C'est surtout que les enfants nés d'une relation antérieure ou pendant le partenariat homosexuel seraient enfin traités à égalité, sur le plan juridique, par rapport aux enfants nés de parents hétérosexuels. Il serait dans l'intérêt de l'enfant, et de tous les adultes soucieux de son bien-être, que d'autoriser l'adoption dans le cadre d'un partenariat enregistré.

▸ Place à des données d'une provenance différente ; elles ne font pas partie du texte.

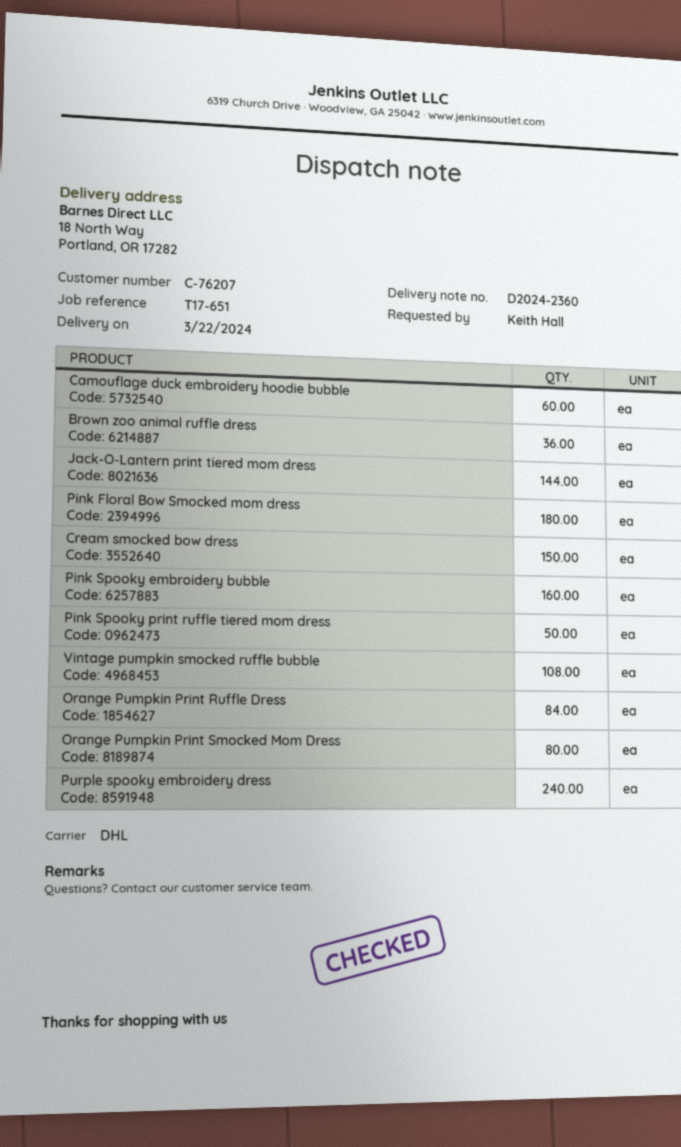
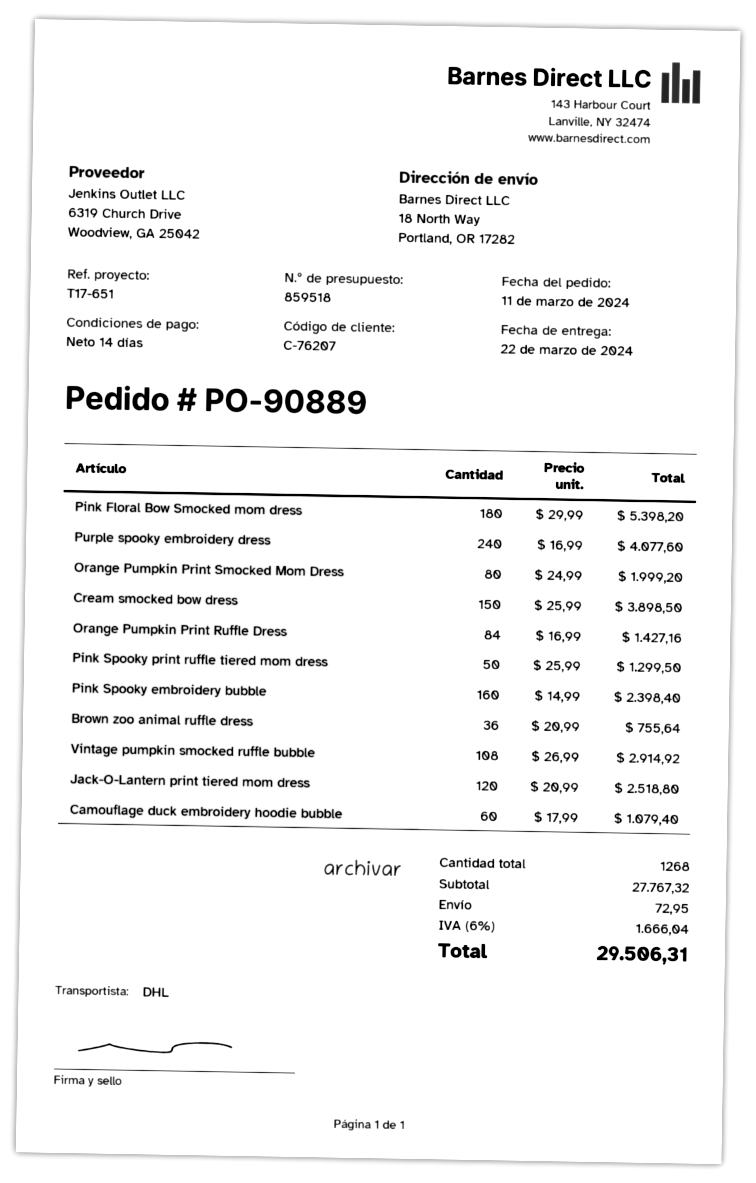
Jack-O-Lantern print tiered mom dress: 144 -> 120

Pour pouvoir adopter un enfant, les futurs parents doivent se soumettre à un examen strict, mené par un service spécialisé, visant à juger de leur aptitude à élever un enfant et à lui donner des perspectives d'avenir. L'aspect décisif dans cet examen est la stabilité du système familial, ainsi que son bon fonctionnement, et cela vaudrait également pour les couples homosexuels. Selon une étude publiée en 2009 par l'institut allemand de recherche sur la famille, le Staatsinstitut für Familienforschung de l'Université de Bamberg, il n'existe aucune différence en termes de développement personnel, scolaire et professionnel entre les enfants élevés par des couples en partenariat enregistré et ceux élevés par des couples hétérosexuels. Il n'existe donc aucun motif objectif de refuser l'adoption aux couples homosexuels.

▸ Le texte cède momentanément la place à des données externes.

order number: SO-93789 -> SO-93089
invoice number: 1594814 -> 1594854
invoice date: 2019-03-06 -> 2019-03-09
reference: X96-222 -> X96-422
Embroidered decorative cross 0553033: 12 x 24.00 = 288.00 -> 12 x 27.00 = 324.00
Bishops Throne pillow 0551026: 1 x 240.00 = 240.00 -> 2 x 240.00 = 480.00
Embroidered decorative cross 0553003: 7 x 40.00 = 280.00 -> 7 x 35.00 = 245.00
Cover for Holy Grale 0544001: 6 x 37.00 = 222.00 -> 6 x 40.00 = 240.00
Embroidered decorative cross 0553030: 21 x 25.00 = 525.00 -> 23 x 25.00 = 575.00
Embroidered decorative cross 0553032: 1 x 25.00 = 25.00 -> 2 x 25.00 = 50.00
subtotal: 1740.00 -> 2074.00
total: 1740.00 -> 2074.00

L'adoption au sein de couples homosexuels est déjà autorisée dans de nombreux pays : Belgique, Canada, Danemark, Espagne, Royaume-Uni (Grande-Bretagne, Écosse, Pays-de-Galles et Irlande du Nord), Finlande, Islande, Israël, Norvège, Pays-Bas, Suède, et certains États d'Australie ou des États-Unis ont adopté cette politique progressiste.

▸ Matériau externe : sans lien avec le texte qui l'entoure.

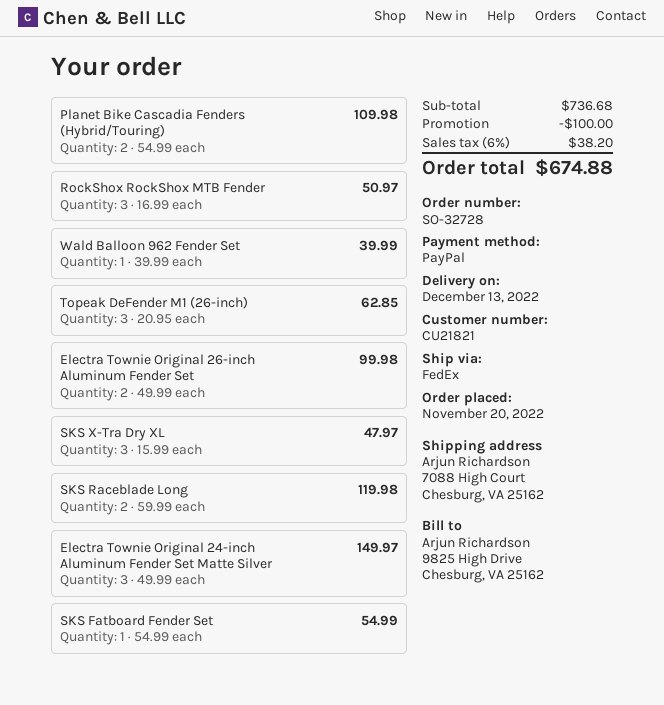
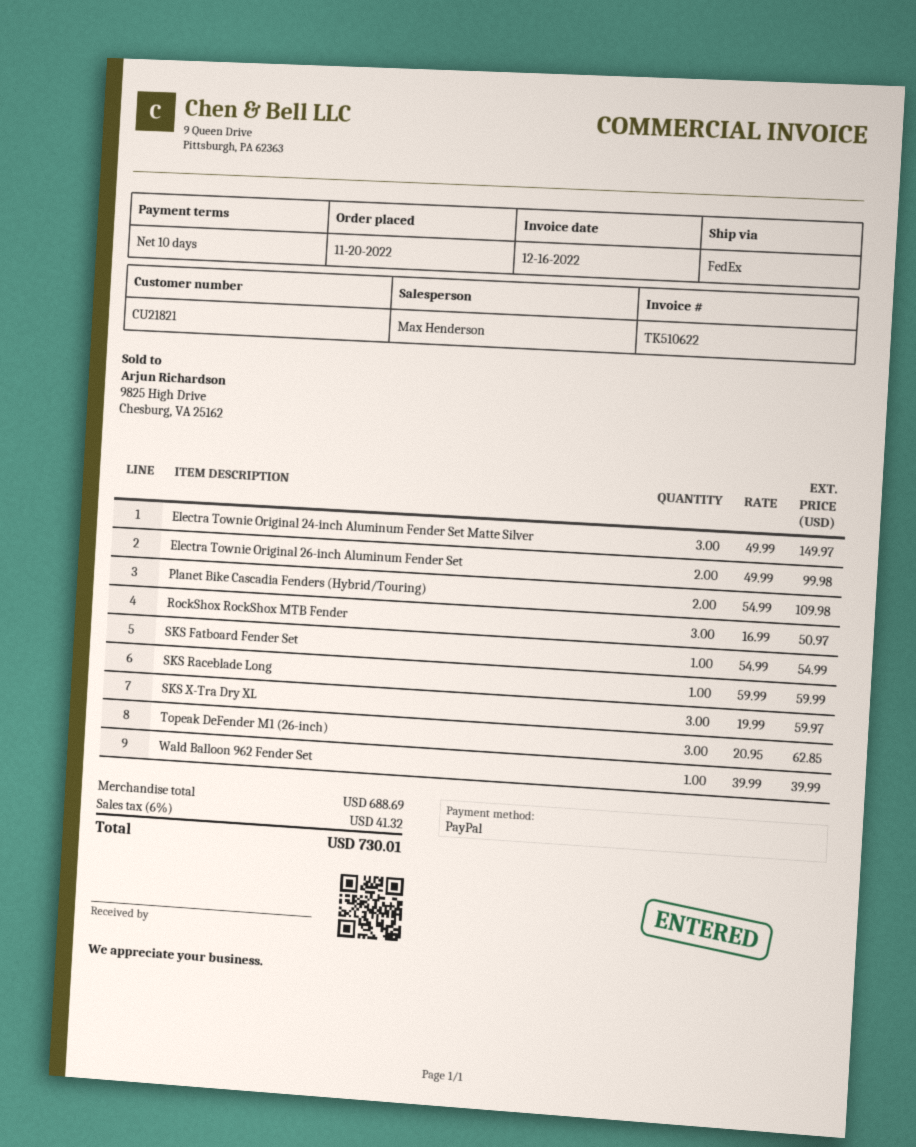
SKS X-Tra Dry XL: 3 x 15.99 = 47.97 -> 3 x 19.99 = 59.97
SKS Raceblade Long: 2 x 59.99 = 119.98 -> 1 x 59.99 = 59.99
subtotal: 736.68 -> 688.69
discount: 100.00 -> none
tax: 6% = 38.20 -> 6% = 41.32
total: 674.88 -> 730.01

Le législateur a pour devoir de mettre en oeuvre des règles normatives qui suppriment toute discrimination ou injustice en raison de l'orientation sexuelle.
Antrag des Bundesrates
Le Conseil fédéral propose de rejeter la motion.
Stellungnahme des Bundesrates
La loi fédérale sur le partenariat enregistré entre personnes du même sexe (LPart ; RS 211.231) a été votée par le Parlement le 18 juin 2004. Le référendum tenté contre cette loi n'ayant pas abouti, elle est entrée en vigueur le 1er janvier 2007. Le Conseil fédéral comprend le point de vue exprimé dans la motion. Il est toutefois convaincu que la bonne acceptation de la LPart doit être en partie attribuée au fait qu'elle a permis de mettre fin à la discrimination des homosexuels sans pour autant leur ouvrir la voie de l'adoption (ou de la procréation assistée). Partant, le Conseil fédéral estime qu'une révision de l'article 28 LPart n'est pas opportune. De plus, dans sa réponse à l'interpellation Fehr Mario 08.3157, "Levée de l'interdiction d'adopter faite aux personnes homosexuelles", du 19 mars 2008, le Conseil fédéral a estimé que l'arrêt de la Cour européenne des droits de l'homme E. B. contre France du 22 janvier 2008 ne permettait pas de conclure que l'article 28 LPart contenant l'interdicton d'adopter fût contraire à la CEDH.
Le Conseil fédéral propose de rejeter la motion.